The Journey Of Sha & Sha

FAKIHA
Chapter #2

1. Simbiosis Parasitisme


Ketika akhir pekan tiba, biasanya aku tertidur sampai siang. Hanya terbangun untuk melaksanakan salat Subuh. Namun tidur ku kali ini tidak terlalu nyenyak, dikarenakan dering telepon yang berbunyi sejak tadi. Padahal hari ini merupakan nikmat besar bagiku untuk tidur sesuai keinginanku, dikarenakan sedang mendapat tamu bulanan. Menutup bantal di telinga hanya membuat kesabaranku semakin terkuras. Aku beranjak dari tidur sambil mencari handphone di nakas. Nyawaku belum terkumpul sempurna. Benda pipih persegi panjang berwarna coklat tua itu bergetar, tertera nama Princess Alesha di layar handphone.

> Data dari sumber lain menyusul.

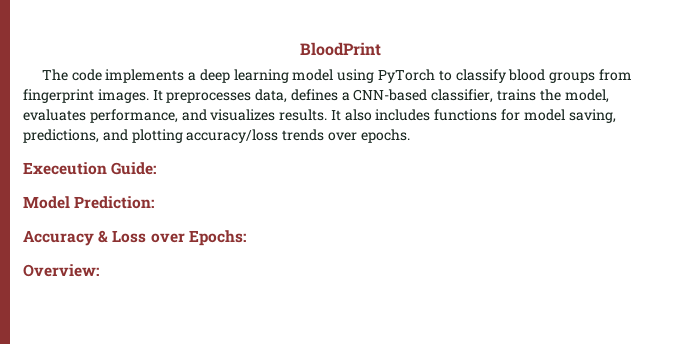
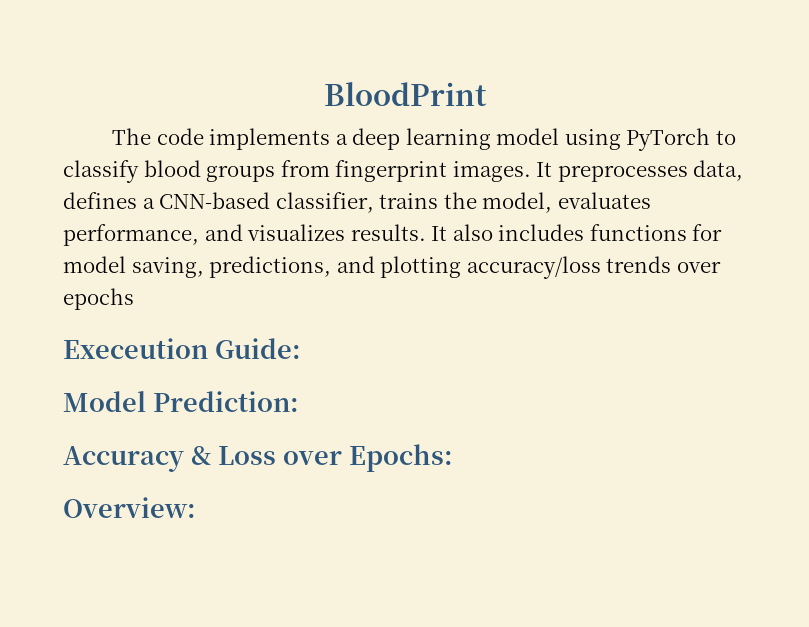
- It also includes functions for model saving, predictions, and plotting accuracy/loss trends over epochs.
+ It also includes functions for model saving, predictions, and plotting accuracy/loss trends over epochs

Bisakah anak itu sekali aja bikin hidup aku tenang? aku cuman mau tidur nyenyak. Itu aja, nggak lebih? Aku segera menggeser panel hijau, lalu wajah Alesha langsung tertampang jelas di layar handphone ku. Mataku masih enggan membuka. Sepertinya anak itu sengaja melakukan panggilan video whatsapps, hanya untuk memastikan jika kembarannya ini tidak berbohong ketika dia ingin meminta bantuan. Alesha sekalinya menghubungiku bukan karena dia perhatian, bukan itu. Melainkan sengaja membuat hidupku kesulitan. Itulah hobi terburuknya yang tidak diketahui oleh orang lain.

"Ada apa sih, pagi-pagi udah video call? Aku bukan driver pribadi kamu ya," kataku saar pertama kali panggilan video berlangsung. Aku sengaja mengatakan hal itu agar rasa pekanya bisa bekerja dengan baik. Namun sayangnya Allah hanya memberikan kecantikan tanpa rasa peka padanya.

"Paginya kamu jam segini, siangnya jam berapa Al?" Alesha malah bertanya balik. Sifat Alesha memang tidak beda jauh dengan Mama. Memang pinang dibelah menjadi dua.

"Udah deh nggak usah berbelit-belit, cepat mau jemput dimana?" tanyaku agak emosi. Setiap hari Minggu pagi, Alesha memiliki jadwal pemotretan majalah. Alesha itu orangnya sibuk sekali. Ada saja jadwal yang tidak bisa ditinggalkan. Wajah sekaligus tinggi badan Alesha memang sangat mendukung untuk menjadi seorang model. Alesha malah terkekeh pelan. Sementara aku hanya melangitkan istigfar.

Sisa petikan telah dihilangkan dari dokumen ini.